Women from other regions such as the states of Jharkhand and West Bengal speak of how their poor families were paid sums of as little as 15,000 rupees ($300) by middle-men and brought here to wed into a different culture, language and way of life.

“It was hard at first, there was so much to learn and I didn’t understand anything. I thought I was here to play,” said Sabita Singh, 25, who was brought from a village in West Bengal at the age of 14 to marry her husband, 19 years her elder.

“I’ve got used to it,” she says holding her third child in her lap. “I miss my freedom.” Such exploitation of women is illegal in India, but many of these crimes are gradually becoming acceptable among such close-knit communities because the victims are afraid to speak out and neighbors unwilling to interfere.

Some villagers say the practice of brothers sharing a wife has benefits, such as the avoidance of division of family land and other assets amongst heirs. Others add the shortage of women has, in fact, freed some poor families with daughters from demands for substantial dowries by grooms’ families. Social activists say nothing positive can be derived from the increased exploitation of women, recounting cases in the area of young school girls being raped or abducted and auctioned off in public.

UNABATED ABORTIONS

Despite laws making pre-natal gender tests illegal, India’s 2011 census indicated that efforts to curb female feticide have been futile. While India’s overall female-to-male ratio marginally improved since the last census in 2001, fewer girls were born than boys and the number of girls under six years old plummeted for the fifth decade running. A May study in the British medical journal Lancet found that up to 12 million Indian girls were aborted over the last three decades — resulting in a skewed child sex ratio of 914 girls to every 1,000 boys in 2011 compared with 962 in 1981.

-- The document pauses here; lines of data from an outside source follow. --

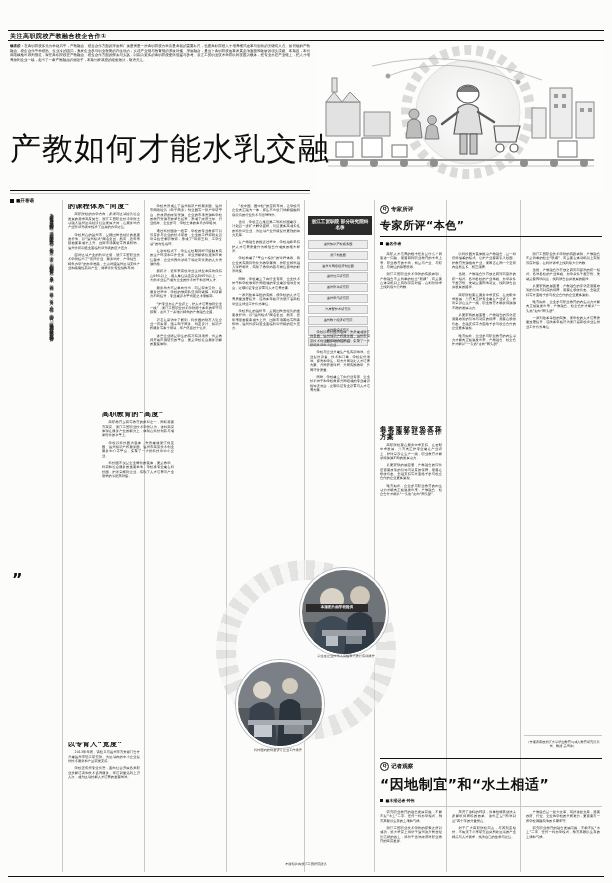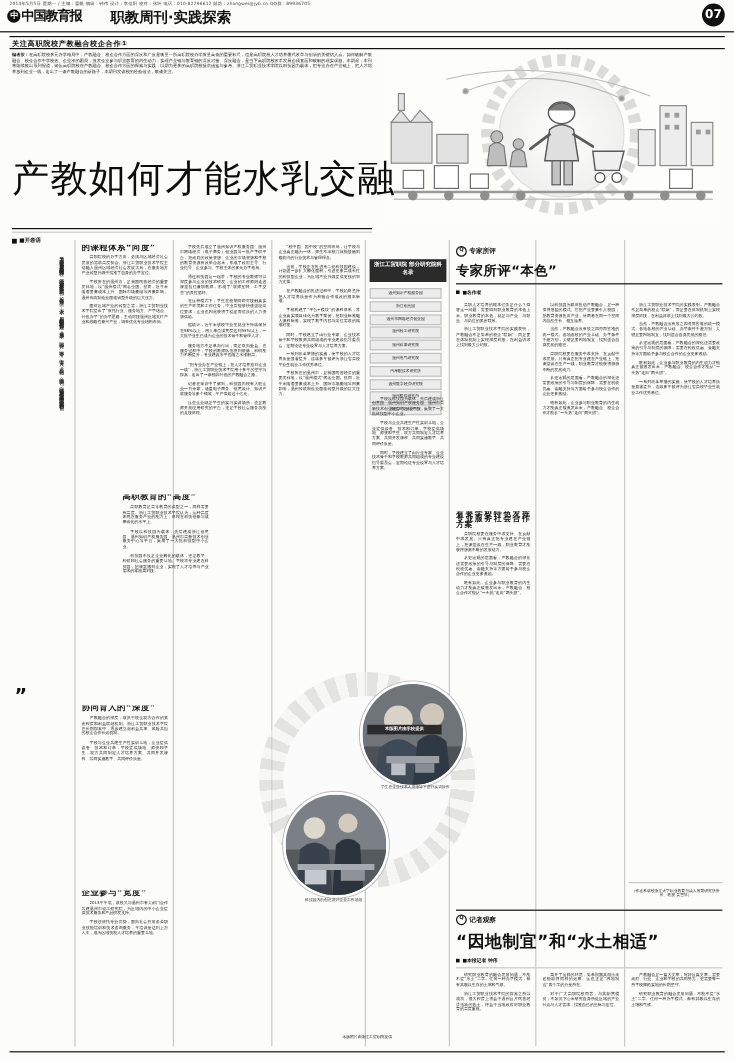--- a/index.html
+++ b/index.html
@@ -162,16 +162,6 @@
 
 <div class="page">
 
-  <div class="masthead">
-    <div class="mh-meta">2014年5月5日 星期一 / 主编：翟帆  编辑：钟伟  设计：李佳阳  校对：张呸  电话：010-82296612  邮箱：zhongwei@jyb.cn  QQ群：89936705</div>
-    <div class="mh-logo">
-      <span class="circ">中</span><span>中国教育报</span>
-    </div>
-    <div class="mh-title">
-      <span>职教周刊·</span><span class="b">实践探索</span>
-    </div>
-    <div class="mh-pageno">07</div>
-  </div>
 
   <div class="topicbar">
     <div class="t">关注高职院校产教融合校企合作①</div>

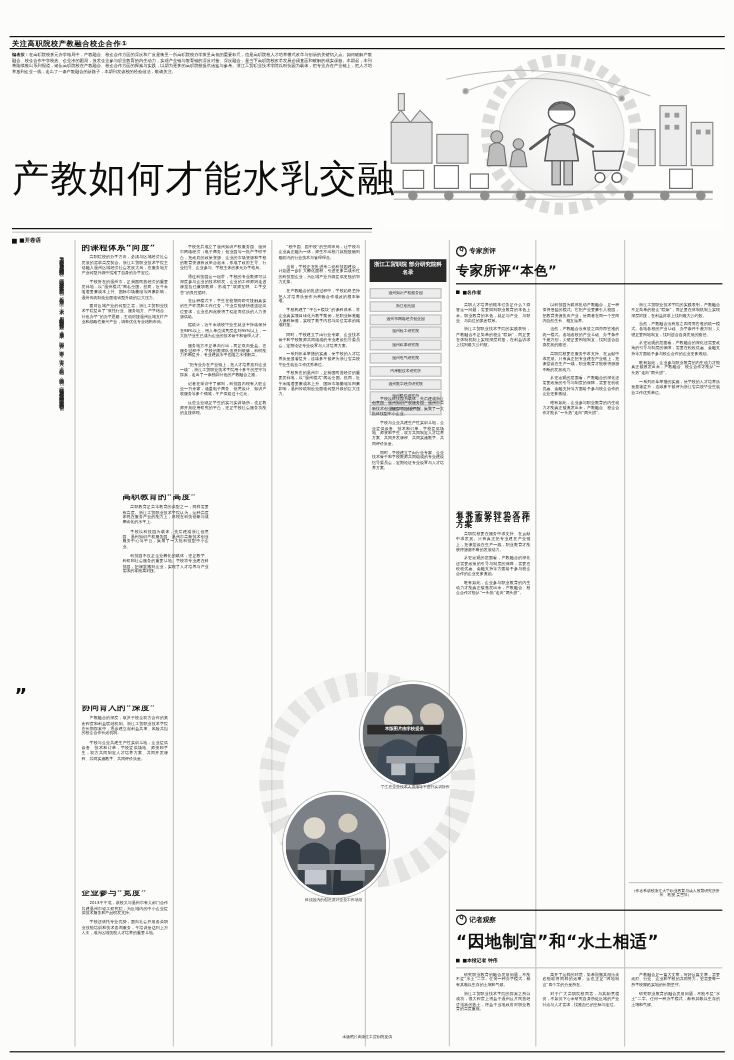--- a/index.html
+++ b/index.html
@@ -292,11 +292,6 @@
     <p>学校以科技园为载体，先后建成浙江创意园、温州知识产权服务园、温州市高新技术创业服务中心等平台，集聚了一大批科技型中小企业。</p>
     <p>科技园不仅是企业孵化的载体，更是教学、科研和社会服务的重要基地。学校将专业建在科技园，把课堂搬到企业，实现了人才培养与产业需求的零距离对接。</p>
   </div>
-  <div class="col" style="left:68px;top:588px;width:72px;height:150px;overflow:hidden;">
-    <div class="sec-h">协同育人的“深度”</div>
-    <p>产教融合的深度，取决于校企双方合作的紧密程度和利益联结机制。浙江工贸职业技术学院在长期探索中，逐步建立起利益共享、风险共担的校企合作长效机制。</p>
-    <p>学校与企业共建生产性实训基地，企业提供设备、技术和订单，学校提供场地、师资和学生，双方共同制定人才培养方案、共同开发课程、共同实施教学、共同评价质量。</p>
-  </div>
   <div class="col" style="left:68px;top:742px;width:72px;height:128px;overflow:hidden;">
     <div class="sec-h">企业参与“宽度”</div>
     <p>2013年年底，该校又与温州市有关部门合作共建温州市轻工研究院，为区域内的中小企业提供技术服务和产品研发支持。</p>

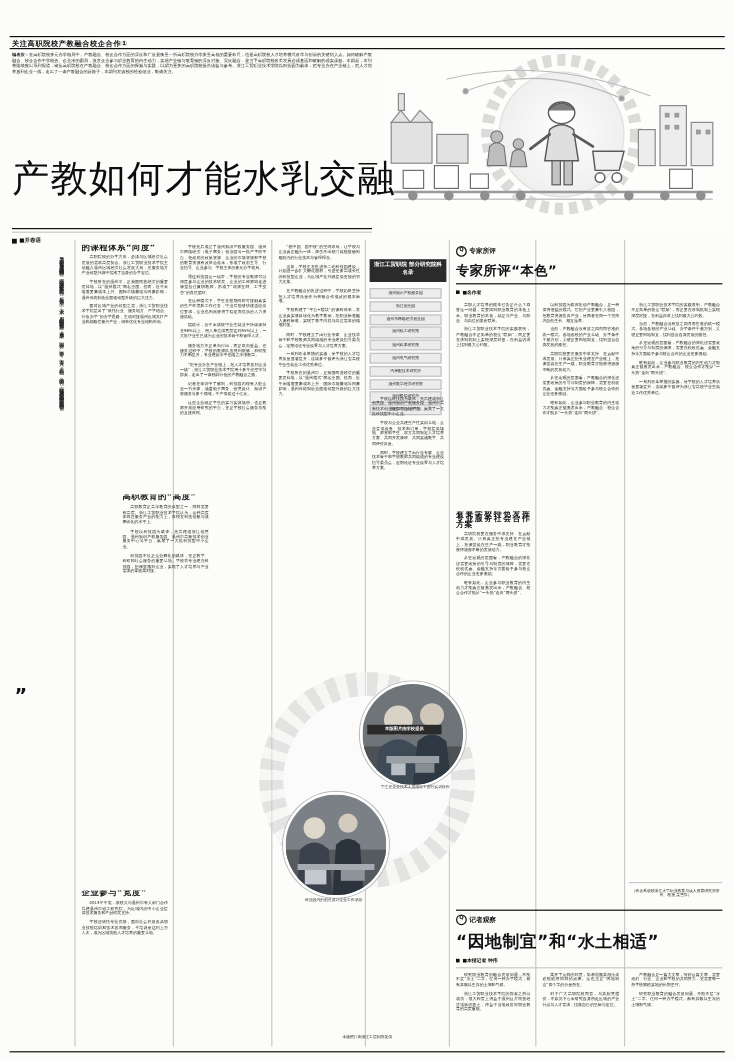--- a/index.html
+++ b/index.html
@@ -293,7 +293,7 @@
     <p>科技园不仅是企业孵化的载体，更是教学、科研和社会服务的重要基地。学校将专业建在科技园，把课堂搬到企业，实现了人才培养与产业需求的零距离对接。</p>
   </div>
   <div class="col" style="left:68px;top:742px;width:72px;height:128px;overflow:hidden;">
-    <div class="sec-h">企业参与“宽度”</div>
+    <div class="sec-h">以专育人“宽度”</div>
     <p>2013年年底，该校又与温州市有关部门合作共建温州市轻工研究院，为区域内的中小企业提供技术服务和产品研发支持。</p>
     <p>学校还依托专业优势，面向社会开展各类职业技能培训和技术咨询服务，年培训量达到上万人次，成为区域技能人才培养的重要基地。</p>
   </div>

Sons, in traditionally male-dominated regions, are viewed as assets — breadwinners who will take care of the family, continue the family name, and perform the last rites of the parents, an important ritual in many faiths. Daughters are seen as a liability, for whom families have to pay substantial wedding dowries. Protecting their chastity is a major concern as instances of pre-marital sex are seen to bring shame and dishonor on families.

Women’s rights activists say breaking down these deep-rooted, age-old beliefs is a major challenge. “The real solution is to empower girls and women in every way possible,” says Neelam Singh, head of Vatsalya, an Indian NGO working on children’s and women’s issues.

“We need to provide them with access to education, healthcare and opportunities which will help them make decisions for themselves and stand up to those who seek to abuse or exploit them.”